Sunday, 25 Aug 2019
Temukan Kami di :
News

Pengakuan Pengeroyok Haringga, Sungguh Keji!

Fani Fadillah - 28/09/2018 16:02 Rekonstruksi pengeroyokan Haringga

Beritacenter.COM - Sebanyak delapan orang telah ditetapkan sebagai tersangka atas kasus pengeroyokan terhadap Haringga Sirla. Hingga kini pihak kepolisian masih memburu pelaku lainnya yang ikut mengeroyok korban yang merupakan suporter Persija hingga tewas.

Baca juga:

Dua hari lalu pada Rabu (26/9) polisi menggelar rekonstruksi di tempat kejadian perkara (TKP). Dari rekonstruksi itu terungkap berbagai pengakuan dari para pelaku saat mengeroyok korban hingga tewas.
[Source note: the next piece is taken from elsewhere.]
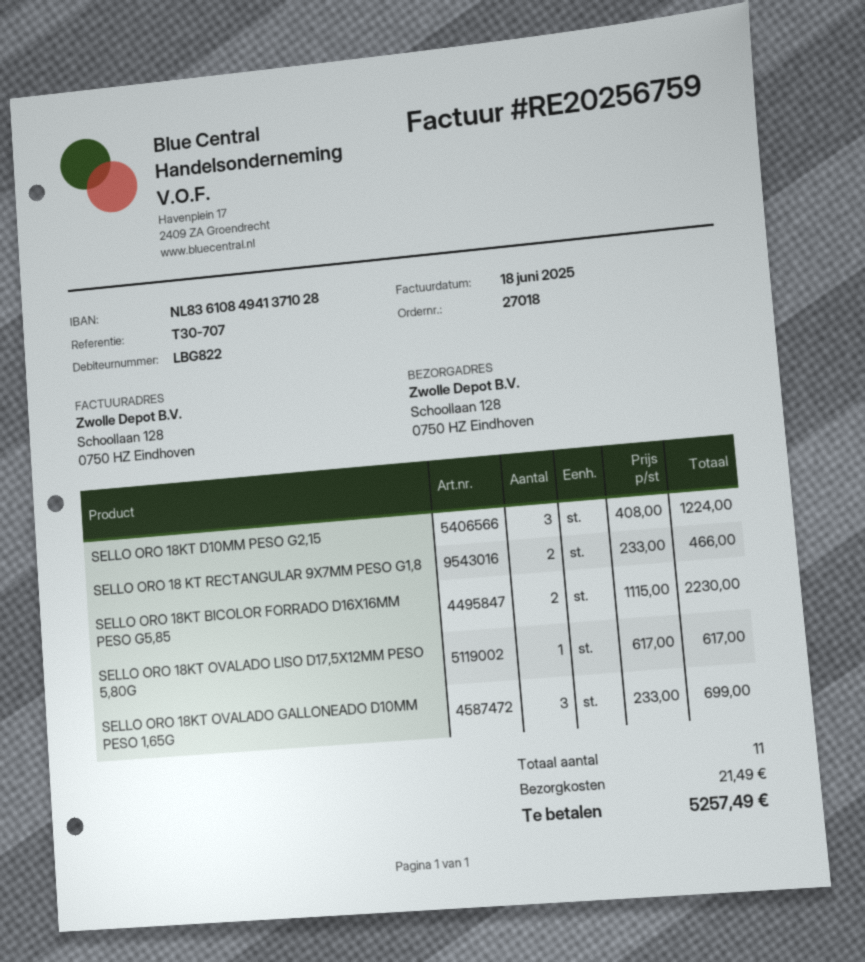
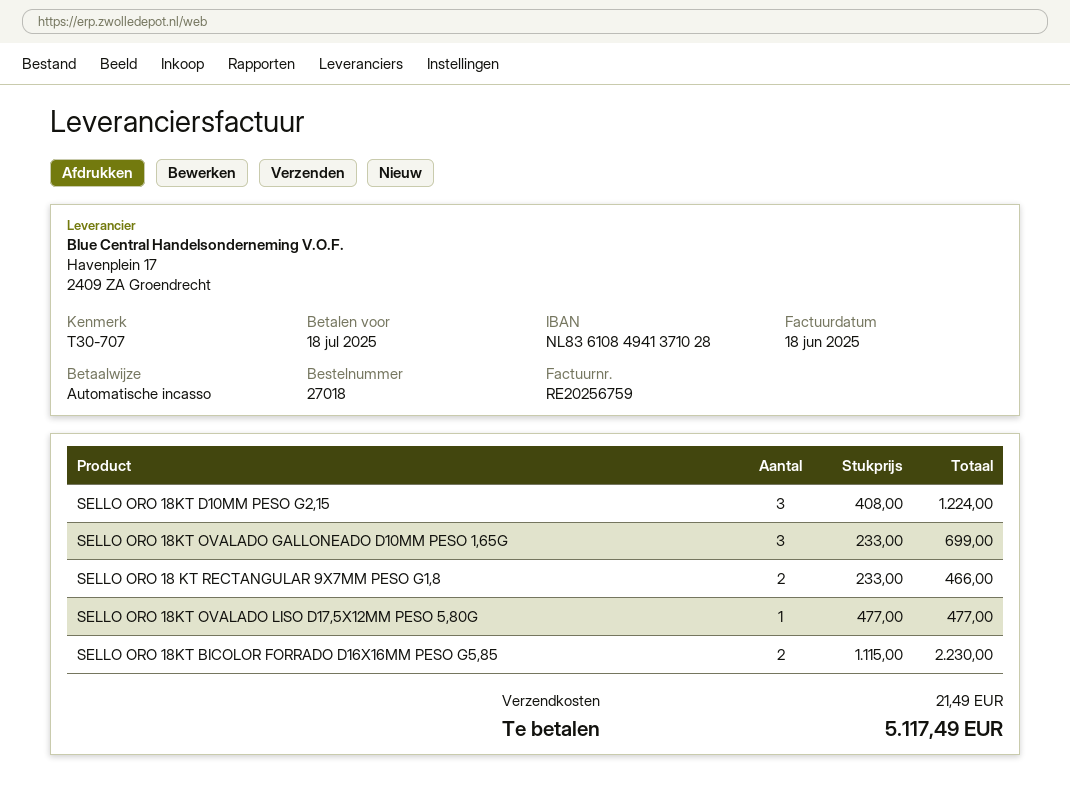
SELLO ORO 18KT OVALADO LISO D17,5X12MM PESO 5,80G: 1 x 617.00 = 617.00 -> 1 x 477.00 = 477.00
total: 5257.49 -> 5117.49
Berikut ulasannya.

1. Awal pemukulan bagian kepala

Penganiayaan yang dilakukan bobotoh terhadap Haringga Sirila sungguh keji. Pemukulan Haringga dimulai ketika dia diketahui sebagai suporter Persija Jakarta. Pelaku bernama Budiman, orang yang pertama kali memukul korban. Dalam rekonstruksi diketahui, Budiman memukul bagian kepala Haringga dengan besi sebanyak tiga kali.

Setelah itu, SMR ikut memukul dengan tangan kiri. Aksi SMR tidak itu saja. Dia mundur sejenak sambil membawa keling dan memukul Haringga tiga kali di bagian kepala. Penganiayaan dilanjutkan oleh Dadang yang menendang korban sebanyak dua kali di bagian kepala, Goni pun menendang punggung dua kali.

2. Sempat iba tapi terbawa emosi

Salah satu pelaku, Aditya mengaku awalnya dia iba melihat korban dipukuli. Dia berusaha melerai penganiayaan tapi itu tak membuahkan hasil. Dia kemudian melihat sticker yang berlogo Jakmania. Hasrat untuk ikut memukuli itu muncul seketika melihat sticker Jakmania.

Aditya memukul dengan tangan kosong sebanyak dua kali di bagian pipi. Tak berhenti di sana, dia melanjutkan aksinya dengan menendang di bagian pinggang korban. Aditya sempat membakar kartu tanda anggota (KTA) Thejak milik korban. Lalu dia kembali menendang Haringga empat kali.

"Dari belakang saya ada yang bilang itu The Jak sambil nunjukin sticker. Ya saya juga ikut mukulin akhirnya," katanya.

3. Puas menganiaya pelaku ngopi-ngopi

Dalam rekonstruksi diketahui pelaku di bawah umur DFA ikut menendang dua kali dengan kaki kanan, dua kali ke arah punggung dan menendangnya ke arah perut. Teman DFA, Cepy pun ikut menendang Haringga sebanyak dua kali.

Tak ada rasa berdosa di wajah mereka, sebab beberapa saat usai mengeroyok para pelaku dengan santai ngopi-ngopi "Iya setelah itu kita di sini. Ya ngopi-ngopi saja sambil makan," kata Cepi saat ditanya penyidik.

4. Satu pelaku membantah memukul

Dari delapan tersangka, ada satu pelaku bernama Joko Susilo yang mengaku tidak mengeroyok korban. Padahal tersangka lainnya melihat Joko ikut menganiaya Haringga. Joko memukul ke arah muka dua kali dan dua kali mengarahkan tendangan ke tubuh Haringga.

"Saya enggak mukul," kata Joko bernada pelan sambil menggelengkan kepala.